💡 [`csr_matrix` information on indexing](https://stackoverflow.com/a/52299730) \
💡 [`scipy.sparse.coo_matrix`](https://docs.scipy.org/doc/scipy/reference/generated/scipy.sparse.coo_matrix.html#scipy-sparse-coo-matrix) \
💡 [`scipy.sparse.csr_matrix`](https://docs.scipy.org/doc/scipy/reference/generated/scipy.sparse.csr_matrix.html#scipy-sparse-csr-matrix) \
💡 [`scipy.sparse.lil_matrix`](https://docs.scipy.org/doc/scipy/reference/generated/scipy.sparse.lil_matrix.html#scipy.sparse.lil_matrix) \
💡 [`%%timeit` magic documentation](https://ipython.readthedocs.io/en/stable/interactive/magics.html) 

### 0. imports

In [1]:
# data science
import scipy as sp
import numpy as np
# random numbers https://numpy.org/doc/stable/reference/random/index.html#random-quick-start
from numpy.random import default_rng
rng = default_rng()
# plotting
import matplotlib as plt
# type hints
from scipy.sparse import (
    coo_matrix,
    csr_matrix,
    csc_matrix,
    lil_matrix
)
from IPython.core.magics.execution import TimeitResult

### 1.1. generate sparse matrices

In [2]:
M_coo = sp.sparse.random(
    m = 20000,
    n = 20000,
    density = 0.01,
    format = 'coo',
    dtype = float,
    random_state = 42
)

In [3]:
M_csr = sp.sparse.random(
    m = 20000,
    n = 20000,
    density = 0.01,
    format = 'csr',
    dtype = float,
    random_state = 42
)

In [4]:
M_csc = sp.sparse.random(
    m = 20000,
    n = 20000,
    density = 0.01,
    format = 'csc',
    dtype = float,
    random_state = 42
)

In [5]:
M_lil = sp.sparse.random(
    m = 20000,
    n = 20000,
    density = 0.01,
    format = 'lil',
    dtype = float,
    random_state = 42
)

### 1.2. generate index for matrix

In [6]:
index_matrix: np.array = np.arange(
    start = 0,
    stop = 20000,
    step = 1,
    dtype=int
)

### 1.3. generate list of rows to set to zero

In [7]:
# contains M.shape[0] 0s and 1s of a specified ratio
# 1s will be masked and then removed below, 0s will remain untouched
array_for_masking: np.array = rng.choice(
    a = [0, 1],
    size = (M_coo.shape[0], ),
    p = [0.2, 0.8]
)

# contains only indices of rows to be set to zero 
index_matrix_zero: np.array = np.ma.masked_array(
    data = index_matrix,
    mask = array_for_masking
).compressed()

In [8]:
index_matrix_zero.shape

(4025,)

### 2.1. setting rows to zero
#### 2.1.1 ["COO: multiply with a diagonal matrix"](https://stackoverflow.com/a/65364784)

In [9]:
def matrix_multiplication(
    matrix: coo_matrix,
    rows: np.array
) -> coo_matrix:

    array_for_diagonal: np.array = np.ones(
        shape = [matrix.shape[0]],
        dtype = int
    )
    array_for_diagonal[rows] = 0

    matrix = matrix @ sp.sparse.diags(array_for_diagonal)

    return matrix


#### 2.1.2 ["CSR: edit `csr.data` using a for-loop with `csr.indptr`"](https://stackoverflow.com/q/12129948)

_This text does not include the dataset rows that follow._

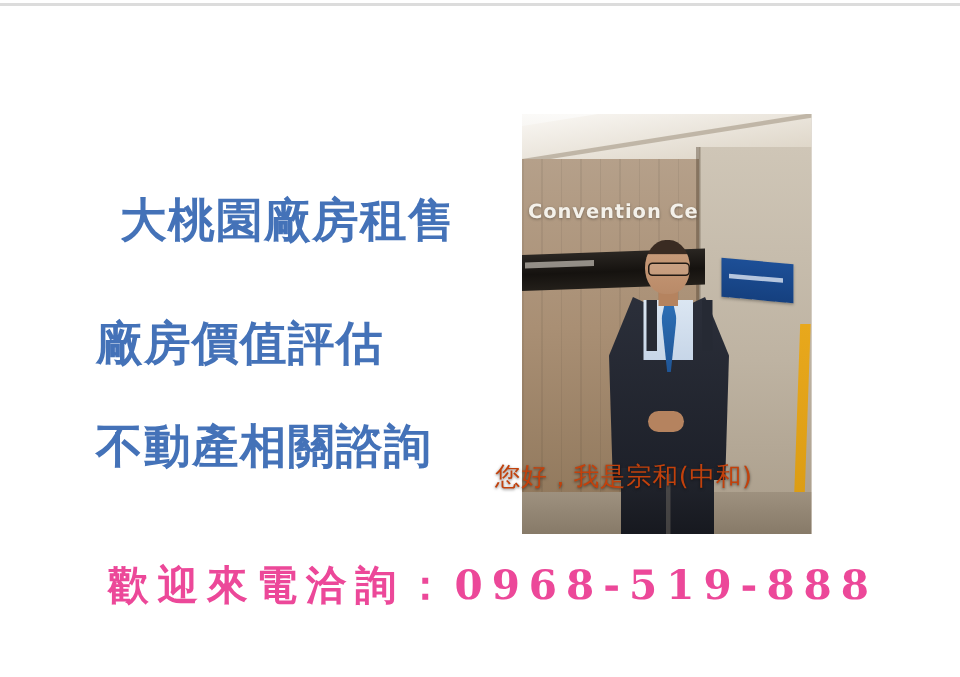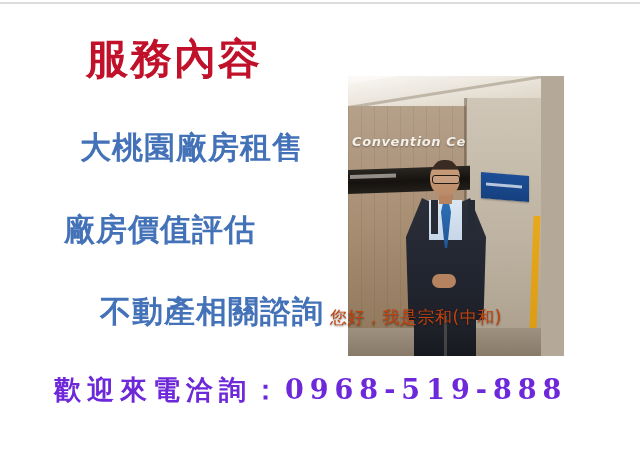--- a/index.html
+++ b/index.html
@@ -51,44 +51,43 @@
     font-family: "DejaVu Serif", "Liberation Serif", serif;
     font-size: 31px;
     font-weight: 700;
     color: #4472b8;
     letter-spacing: 1px;
     line-height: 1.1;
     white-space: nowrap;
   }
   .bullet-1 { top: 130px; margin-left: 16px; }
   .bullet-2 { top: 212px; }
-  .bullet-3 { top: 294px; margin-left: 36px; }
+  .bullet-3 { top: 281px; }
 
   .phone-line {
     position: absolute;
-    left: 54px;
+    left: 72px;
     top: 372px;
     font-family: "DejaVu Serif", "Liberation Serif", serif;
     font-size: 27px;
     font-weight: 700;
-    color: #6d28d9;
+    color: #ec4899;
     letter-spacing: 6px;
     white-space: nowrap;
   }
 
   
   .photo {
     position: absolute;
     left: 348px;
     top: 76px;
-    width: 216px;
+    width: 193px;
     height: 280px;
     overflow: hidden;
     background: #b4a898;
-    font-style: italic;
   }
   
   .ph-ceiling {
     position: absolute;
     left: 0; top: 0;
     width: 193px; height: 40px;
     background: linear-gradient(180deg,#fbfaf8 0%, #f2efe9 70%, #e3ded4 100%);
   }
   
   .ph-soffit {
@@ -285,21 +284,20 @@
     white-space: nowrap;
   }
 </style>
 </head>
 <body>
 
 <div class="slide">
 
   <div class="top-rule"></div>
 
-  <div class="title">服務內容</div>
 
   <div class="bullet bullet-1">大桃園廠房租售</div>
 
   <div class="bullet bullet-2">廠房價值評估</div>
 
   <div class="bullet bullet-3">不動產相關諮詢</div>
 
   <div class="phone-line">歡迎來電洽詢：0968-519-888</div>
 
   <div class="photo">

💡 [`csr_matrix` information on indexing](https://stackoverflow.com/a/52299730)

In [10]:
def csr_loop_set_rows_to_zero(
    matrix: csr_matrix,
    rows: np.array
) -> csr_matrix:

    for row in rows:
        matrix.data[
            matrix.indptr[row]:matrix.indptr[row+1]
        ] = 0
        
    return matrix

#### 2.1.3 ["CSR: regular indexing notation"](https://stackoverflow.com/a/15900629)

⚠️ this runs too long for `%%timeit` to complete in a reasonable time

In [11]:
def csr_indexing_set_rows_to_zero(
    matrix: csr_matrix,
    rows: np.array
) -> csr_matrix:

    for row in rows:
        matrix[row,:] = 0
    
    return matrix

#### 2.1.4 ["LIL: regular indexing notation"](https://stackoverflow.com/a/69310639)

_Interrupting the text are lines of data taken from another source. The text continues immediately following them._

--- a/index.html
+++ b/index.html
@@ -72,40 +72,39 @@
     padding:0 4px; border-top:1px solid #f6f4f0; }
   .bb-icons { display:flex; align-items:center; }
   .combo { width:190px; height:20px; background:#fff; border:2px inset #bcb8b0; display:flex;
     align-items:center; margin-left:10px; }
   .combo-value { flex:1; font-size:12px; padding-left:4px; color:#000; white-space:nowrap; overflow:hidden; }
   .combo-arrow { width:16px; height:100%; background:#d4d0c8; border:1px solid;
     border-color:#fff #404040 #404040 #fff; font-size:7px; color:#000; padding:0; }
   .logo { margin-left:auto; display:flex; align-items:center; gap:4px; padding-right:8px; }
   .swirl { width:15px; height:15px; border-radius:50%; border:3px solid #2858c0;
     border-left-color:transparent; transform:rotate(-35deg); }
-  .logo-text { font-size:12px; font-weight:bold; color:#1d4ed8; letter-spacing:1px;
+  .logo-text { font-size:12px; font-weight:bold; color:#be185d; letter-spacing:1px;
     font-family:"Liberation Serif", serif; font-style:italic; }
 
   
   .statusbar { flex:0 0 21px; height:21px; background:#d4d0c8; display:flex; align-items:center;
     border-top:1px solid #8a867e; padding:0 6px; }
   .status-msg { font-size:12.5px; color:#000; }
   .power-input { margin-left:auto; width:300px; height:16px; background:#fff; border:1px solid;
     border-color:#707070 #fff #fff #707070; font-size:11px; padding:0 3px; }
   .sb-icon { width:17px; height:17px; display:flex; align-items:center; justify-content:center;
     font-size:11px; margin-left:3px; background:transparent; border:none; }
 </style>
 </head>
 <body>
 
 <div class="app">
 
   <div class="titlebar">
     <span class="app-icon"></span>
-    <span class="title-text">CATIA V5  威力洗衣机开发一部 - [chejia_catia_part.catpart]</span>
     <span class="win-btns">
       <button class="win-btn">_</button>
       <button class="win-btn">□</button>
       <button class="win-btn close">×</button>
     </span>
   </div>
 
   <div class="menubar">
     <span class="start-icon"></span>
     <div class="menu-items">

💡 [`scipy.sparse.lil_matrix`](https://docs.scipy.org/doc/scipy/reference/generated/scipy.sparse.lil_matrix.html#scipy.sparse.lil_matrix)

In [12]:
def lil_set_rows_to_zero(
    matrix: lil_matrix,
    rows: np.array
) -> lil_matrix:

    for row in rows:
        matrix[row,:] = 0
    
    return matrix

#### 2.1.5 "CSR/dense: convert back-and-forth between dense and sparse matrices"

In [20]:
def convert_to_dense_and_back(
    matrix: coo_matrix,
    rows: np.array
) -> coo_matrix:

    mask_rows = np.ones(
        shape = (matrix.shape[0], ),
        dtype = bool
    )
    mask_rows[rows] = False

    matrix_dense = matrix.todense()
    matrix_dense[mask_rows] = 0
    matrix = coo_matrix(matrix_dense)

    return matrix


#### 2.1.6 ["CSR: mask out `csr.data` and `csr.indices` using `csr.indptr`"](https://stackoverflow.com/a/19800305)

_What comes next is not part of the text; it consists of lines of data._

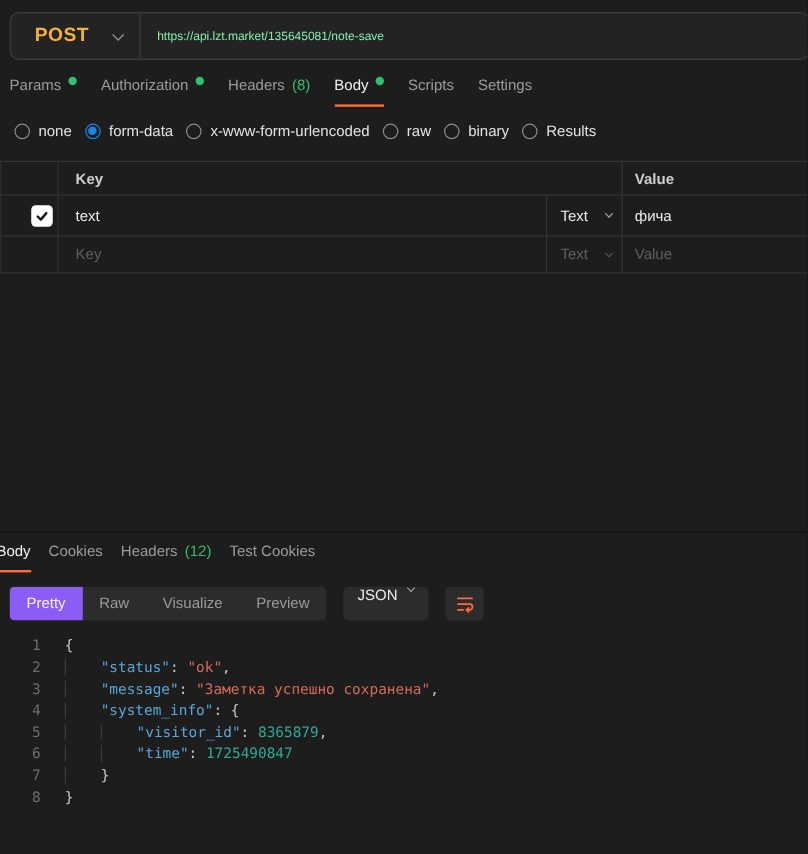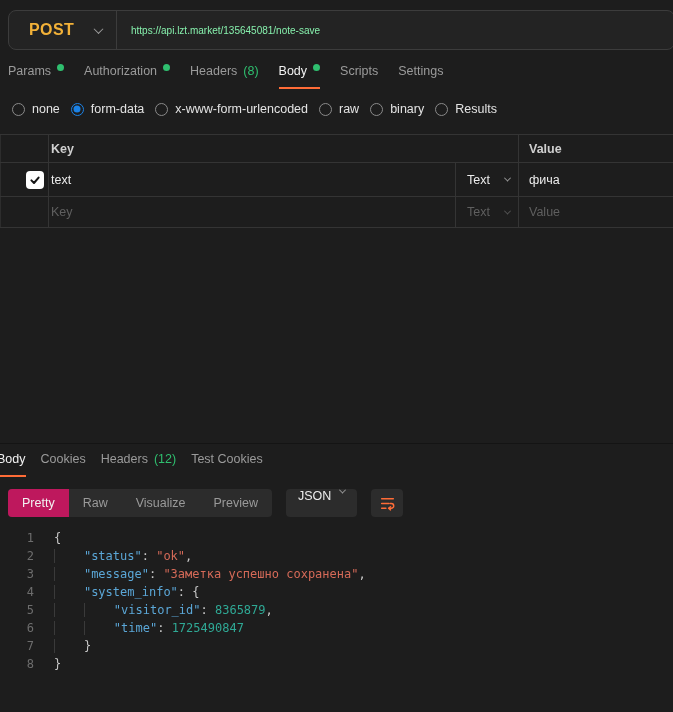--- a/index.html
+++ b/index.html
@@ -57,21 +57,21 @@
     content:""; position:absolute; left:50%; top:50%; width:7px; height:7px;
     transform:translate(-50%,-50%); border-radius:50%; background:var(--radio-blue,#1B82E6);
   }
 
   
   .form-table { position:absolute; top:134px; left:0; right:0; }
   .trow { display:grid; border-bottom:1px solid #343434; align-items:center; }
   .trow.thead { grid-template-columns:48px 470px 1fr; height:29px; border-top:1px solid #343434; }
   .trow.tdata { grid-template-columns:48px 407px 63px 1fr; height:34px; }
   .trow.tph   { grid-template-columns:48px 407px 63px 1fr; height:31px; }
-  .tcell { height:100%; display:flex; align-items:center; padding:0 2px; overflow:hidden; }
+  .tcell { height:100%; display:flex; align-items:center; padding:0 14px; overflow:hidden; }
   .tcell.bl { border-left:1px solid #343434; }
   .tcell.cb { justify-content:flex-end; padding:0 4px 0 0; border-left:1px solid #2d2d2d; }
   .th-label { color:#cfcfcf; font-weight:700; font-size:12.5px; }
   .type-cell { padding:0 8px 0 11px; justify-content:space-between; cursor:pointer; }
   .cell-text { color:#ececec; }
   .ph { color:#5f5f5f; }
   .checkbox {
     width:18px; height:18px; border-radius:4px; background:#ffffff;
     display:flex; align-items:center; justify-content:center; cursor:pointer;
   }
@@ -80,21 +80,21 @@
   .resp { position:absolute; top:443px; left:0; right:0; bottom:0; border-top:1px solid #141414; }
   .resp-tabs { position:absolute; top:8px; left:0; display:flex; gap:15px; }
   .resp-tabs .tab:first-child { margin-left:-3px; }
 
   .view-row { position:absolute; top:45px; left:8px; display:flex; align-items:center; gap:14px; }
   .seg-group { display:flex; background:#2c2c2c; border-radius:4px; height:28px; overflow:hidden; }
   .seg {
     display:flex; align-items:center; padding:0 14px; color:#9a9a9a;
     cursor:pointer; font-size:12.5px;
   }
-  .seg.active { background:#be185d; color:#f2f2f2; }
+  .seg.active { background:#8b5cf6; color:#f2f2f2; }
   .json-btn {
     height:28px; display:flex; align-items:flex-start; gap:9px; padding:0 12px;
     background:#2c2c2c; border-radius:4px; color:#ededed; cursor:pointer; font-size:12.5px;
   }
   .icon-btn {
     width:32px; height:28px; background:#2c2c2c; border-radius:4px;
     display:flex; align-items:center; justify-content:center; cursor:pointer;
     color:var(--accent-orange,#FF6C37);
   }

❓ what does `np.diff(csr_matrix.indptr)` do? \
❗️ it counts the number of `data` per *index pointer* (`indptr`), which is the number of `data` per *row*

❓ what does `np.repeat(mask, nnz_per_row)` do? \
❗️ see OneNote drawing

In [14]:
def csr_mask_set_rows_to_zero(
    matrix: csr_matrix,
    rows: np.array
) -> csr_matrix:

    number_nonzero_per_row: np.array = np.diff(matrix.indptr)

    mask_rows = np.ones(
        shape = (matrix.shape[0], ),
        dtype = bool
    )
    mask_rows[rows_to_zero] = False

    mask = np.repeat(
        a = mask_rows, # input array, TRUE for rows to keep, FALSE for rows to set 0
        repeats = number_nonzero_per_row # array with number of non-zero elements (=data) per row
    )
 
    number_nonzero_per_row[rows_to_zero] = 0

    matrix.data = matrix.data[mask]
    matrix.indices = matrix.indices[mask]
    matrix.indptr[1:] = np.cumsum(number_nonzero_per_row)

    return matrix

#### 2.1.7 ["CSR: concatenate magic"](https://stackoverflow.com/a/58748646)

🙈 whaaat?

In [15]:
def qq():
    idx = a.indptr.searchsorted(*(a.indices==i).nonzero(),"right")-1
    return np.bincount(
        np.concatenate([a.indices[a.indptr[i]:a.indptr[i+1]] for i in idx]),
        np.concatenate([a.data[a.indptr[i]:a.indptr[i+1]] for i in idx]),
        a.shape[1]) / len(idx)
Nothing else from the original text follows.